LivroAleatorio 04/06/2024
"As pessoas sabem que estou aqui, mas não me enxergam"
Ler "Quando a luz apaga" foi difícil e sofrido, por trazer temas muito indigestos e difíceis de ler. Há muito descaso, muita injustiça, muita vida e esperança morta. Porém , que livrão, tanto de tamanho, quanto de narrativa!
Na trama, temos novamente o detetive Arthur Veiga, um detetive com TEA que está investigando o desaparecimento de pessoas em situação de rua.
O "vilão" desse livro me deu uma revolta muito forte. É uma pessoa muito indigesta, com crimes tão sórdidos que doem de ler.
O livro traz uma crítica social muito forte, fala da vida na rua, das neurodivergências e sobre a vida no teatro.
Quotes:
"Esperança sofre para crescer em terreno castigado pela seca de alegria."
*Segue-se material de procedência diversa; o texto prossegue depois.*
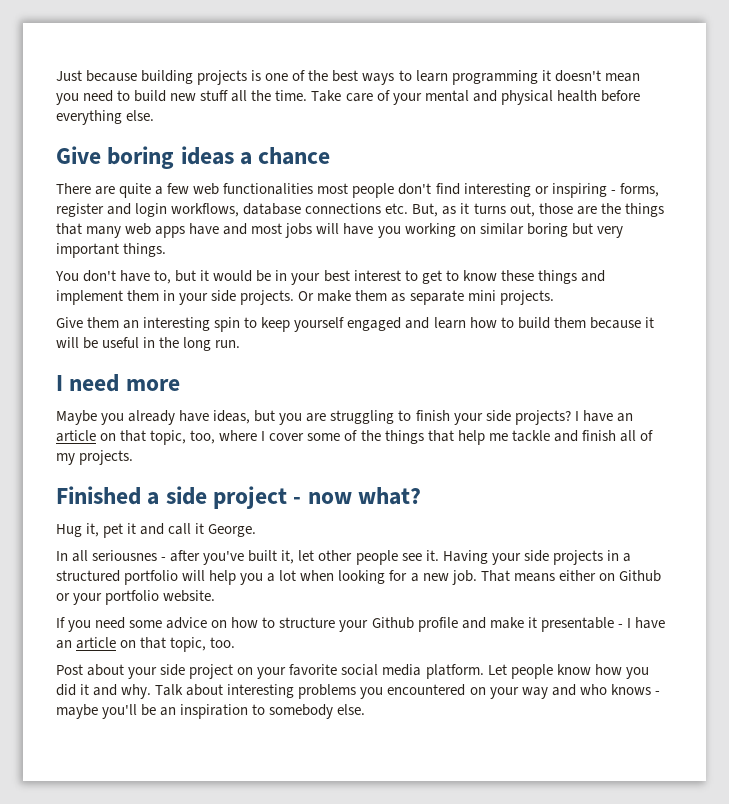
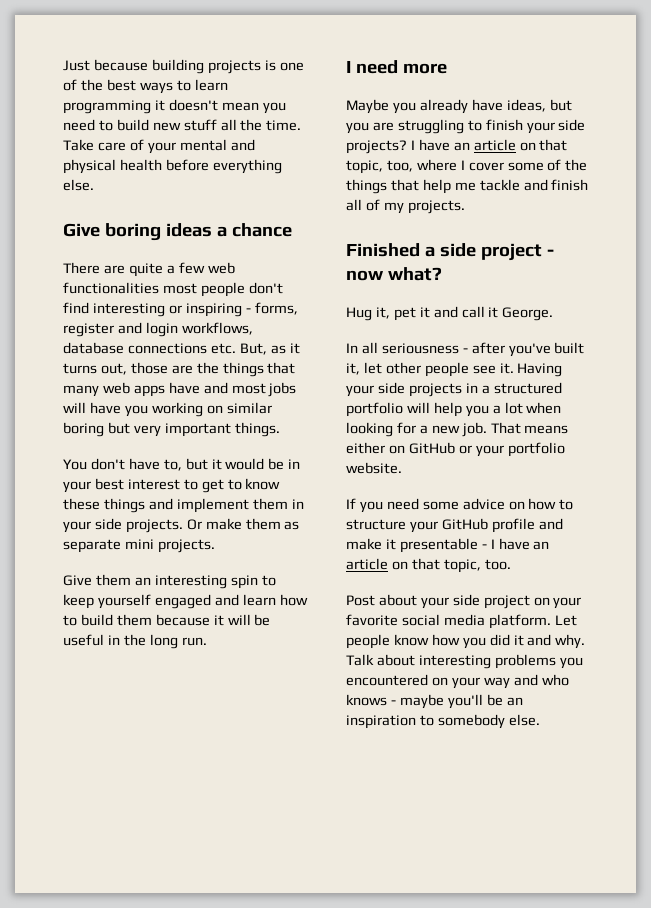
[92,550,158,561] seriousnes -> [381,343,459,354] seriousness
[618,570,661,582] Github -> [408,442,455,454] GitHub
[371,617,414,629] Github -> [441,518,488,530] GitHub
"Enquanto caminhava pelas ruas, um sorriso ia pouco a pouco ganhando forma na expressão do homem, morador de rua havia três anos. Três anos. Engraçado, e triste, como parecia muito mais. Sua pele aparentava mais. Seu cheiro, seu cabelo. A pessoa vai se impregnando das coisas da rua, e, ao contrário do que se pensa, que a pessoa não consegue mais sair dela, é ela que não sai mais da pessoa. É uma simbiose, como se a rua fosse uma coisa viva, um organismo, em que um alimenta o outro, e os dois vão caminhando juntos em direção a lugar nenhum. Engoliu o sorriso, guardando a esperança do lado de dentro da boca. Aprendeu cedo a não ficar exibindo seus momentos de alegria na rua. Alegria no rosto de morador de rua muitas vezes é interpretada como vagabundagem por quem se acha mais merecedor de felicidade."
"É preciso dar uma perspectiva para as pessoas mais pobres, pela educação e pela assistência social. Mas quem está revoltado com a criminalidade não quer seguir esse caminho, sabe por quê? Porque vai demorar muito. A pessoa quer ver quem roubou o celular dela pagando a conta agora. Essa pessoa não quer pensar em fazer alguma coisa para daqui a dez, quinze anos, ter menos roubos de celular... O que interessa é prender o cara que roubou o dele. E a contradição está nisso. Se a pessoa que, teoricamente, quer uma sociedade melhor não consegue escolher o caminho que vai levar a isso porque vai dar algum resultado só depois de anos, como ela pode afirmar que, se ela tivesse a mesma vida do bandido, ela iria escolher o caminho honesto, que também é um caminho que pede paciência e leva mais tempo para colher as conquistas? Entende?"
"Porque é assim: enquanto o tempo passa, e enquanto a gente não conquista o que quer, vai comprando o que nunca pensou querer. Coisas que ocupam espaço, mas não preenchem o vazio."
"a grande magia dos livros é que vez ou outra você lê um trecho e pensa: nossa, isso aqui foi escrito pra mim! Mas aí você se dá conta de que não, aquele livro não foi escrito especialmente para você. E isso te deixa feliz. Porque você entende que outras pessoas também vão achar que aquele livro foi escrito para elas. E nessa hora você se dá conta de que existem outras pessoas como você. E você não se sente mais tão sozinho."
"Uma coisa ele já tinha notado em pouco mais de uma hora na rua, vestido daquele jeito: parecia ter descoberto a magia da invisibilidade. Eram raras as pessoas que olhavam para ele enquanto faziam seu trajeto pela calçada. A vantagem é que, se algum conhecido estivesse andando por ali ou cruzasse com ele em determinado momento, talvez nem o reconhecesse. Principalmente porque, para reconhecer alguém, é preciso olhar para a pessoa."
"? Eu sei. Eu sei. É difícil para algumas pessoas serem o que elas realmente são. Mas? Matias pigarreou?, se eu puder dar um conselho, é para você nunca mais fingir ser quem não é. Não importa o que as pessoas vão achar. Elas sempre vão achar algo. De qualquer maneira elas vão achar alguma coisa. Se você não der um motivo para elas, elas vão criar um. As pessoas são assim. Elas sempre querem alguma coisa para julgar os outros com conceitos inferiores para depois usar a imagem que criaram na cabeça como comparação com elas mesmas."
"Acho que a maior liberdade não é nem assumir ser hétero nem assumir ser gay; a maior liberdade é ser um e não ter medo de ser outro, porque não tem nada de errado em nenhum dos dois."